Тот же самый травмирующий процесс шел и в западной культуре под воздействием массовых средств коммуникации, нарастающий натиск которых парализовал способности восприятия уже двух поколений. Одно только телевидение, со своими сотнями каналов и тысячами ежедневных передач, повергает зрителя в интеллектуальный паралич. Избыток разнообразия может так же травмировать, как избыток повторяемости и однообразия. В этом смысле бесконечный информационный поток Запада по своему травматическому воздействию соотносим с чудовищным упорством и однообразием советской идеологической системы. Результатом в обоих случаях была травма сознания, давшая на рубеже 1960–1970-х годов толчок развитию постмодернизма, с его оцепененной и как бы сновидческой ментальностью: все, что ни проплывает перед зрением и слухом, воспринимается как единственная, последняя, доподлинная реальность. Тексты, графики, экраны, мониторы – а за ними ничего нет, они никуда не отсылают.

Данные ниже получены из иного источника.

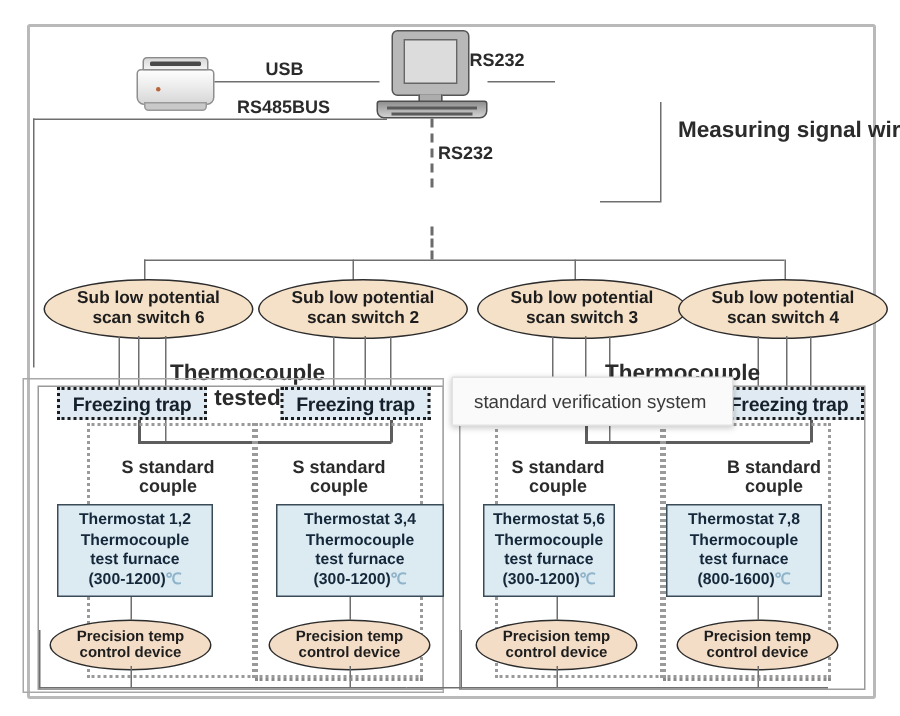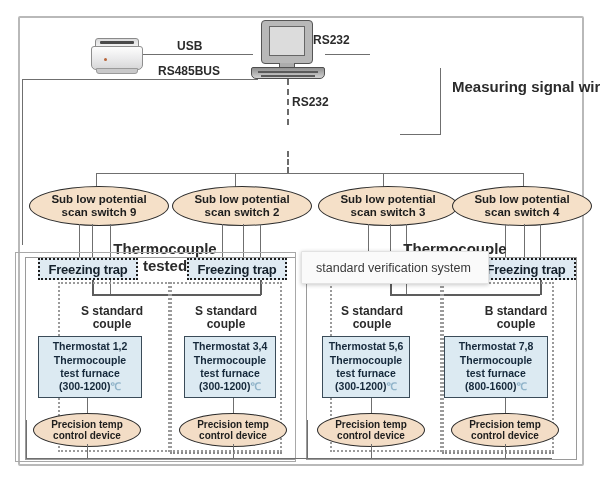--- a/index.html
+++ b/index.html
@@ -143,21 +143,21 @@
   <div class="abs dash-v" style="left:287px;top:151px;height:22px;"></div>
   <div class="abs hline" style="left:96px;top:173px;width:427px;"></div>
   <div class="abs vline" style="left:96px;top:173px;height:17px;"></div>
   <div class="abs vline" style="left:235px;top:173px;height:17px;"></div>
   <div class="abs vline" style="left:383px;top:173px;height:17px;"></div>
   <div class="abs vline" style="left:523px;top:173px;height:17px;"></div>
 
   <div class="abs ellipse sub" style="left:29px;top:186px;width:140px;height:40px;">
     <span class="lbl-center">
       <span>Sub low potential</span><br>
-      <span>scan switch 9</span>
+      <span>scan switch 6</span>
     </span>
   </div>
   <div class="abs ellipse sub" style="left:172px;top:186px;width:140px;height:40px;">
     <span class="lbl-center">
       <span>Sub low potential</span><br>
       <span>scan switch 2</span>
     </span>
   </div>
   <div class="abs ellipse sub" style="left:318px;top:186px;width:140px;height:40px;">
     <span class="lbl-center">
@@ -245,21 +245,21 @@
     <span>couple</span>
   </div>
 
   <div class="abs furnace" style="left:38px;top:336px;width:104px;height:62px;">
     <span>Thermostat 1,2</span>
     <span>Thermocouple</span>
     <span>test furnace</span>
     <span><span>(300-1200)</span><span class="deg">℃</span></span>
   </div>
 
-  <div class="abs furnace" style="left:184px;top:336px;width:92px;height:62px;">
+  <div class="abs furnace" style="left:184px;top:336px;width:112px;height:62px;">
     <span>Thermostat 3,4</span>
     <span>Thermocouple</span>
     <span>test furnace</span>
     <span><span>(300-1200)</span><span class="deg">℃</span></span>
   </div>
 
   <div class="abs furnace" style="left:322px;top:336px;width:88px;height:62px;">
     <span>Thermostat 5,6</span>
     <span>Thermocouple</span>
     <span>test furnace</span>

Постмодерные образы «стоят» в глазах и ушах, как отпечатки и отзвуки усиленного давления идеологии или информации на органы чувств. Мы запасаемся этими впечатлениями, которые откладываются в наших органах восприятия, – но мы не в состоянии их осмыслить и целенаправленно использовать. Отсюда характерный эклектизм постмодерного искусства, которое лишено как апологетической, так и критической направленности, а просто равномерно рассеивает значения по всему текстовому полю. Даже теоретические понятия постмодернизма, такие как «след» у Жака Деррида, несут отпечаток информационной травмы. «След» тем отличается от знака, что лишен связи с означаемым, которое предстает всегда отсроченным, отложенным на потом и никогда ни в чем не являет себя. Такова особенность травматической реакции, которая не только запаздывает по сравнению со стимулом, но и неадекватна ему. Травма оставляет след, с которого не считывается его подлинник, – и поэтому подлинник представляется исчезнувшим или никогда не бывшим. Весь теоретический аппарат деконструкции, с его «следами», «восполнениями», «отсрочками», критикой «метафизики присутствия» и отрицанием «трансцендентального означаемого», – это развернутый в понятиях и терминах культурно-травматический опыт, рядом с которым витает призрак физической травмы. Конечно, в красном сигнале светофора можно прочитать следы прочих сигналов – зеленого и желтого (поскольку они соотнесены в рамках одной знаковой системы). Но если не прочитать означаемого, то есть мчащейся наперерез машины, то итогом такого деконструктивного подхода может быть гибель самого деконструктивиста. Между тем «след» в понимании деконструкции – это именно след других знаков в данном знаке, а не след означаемого в означающем.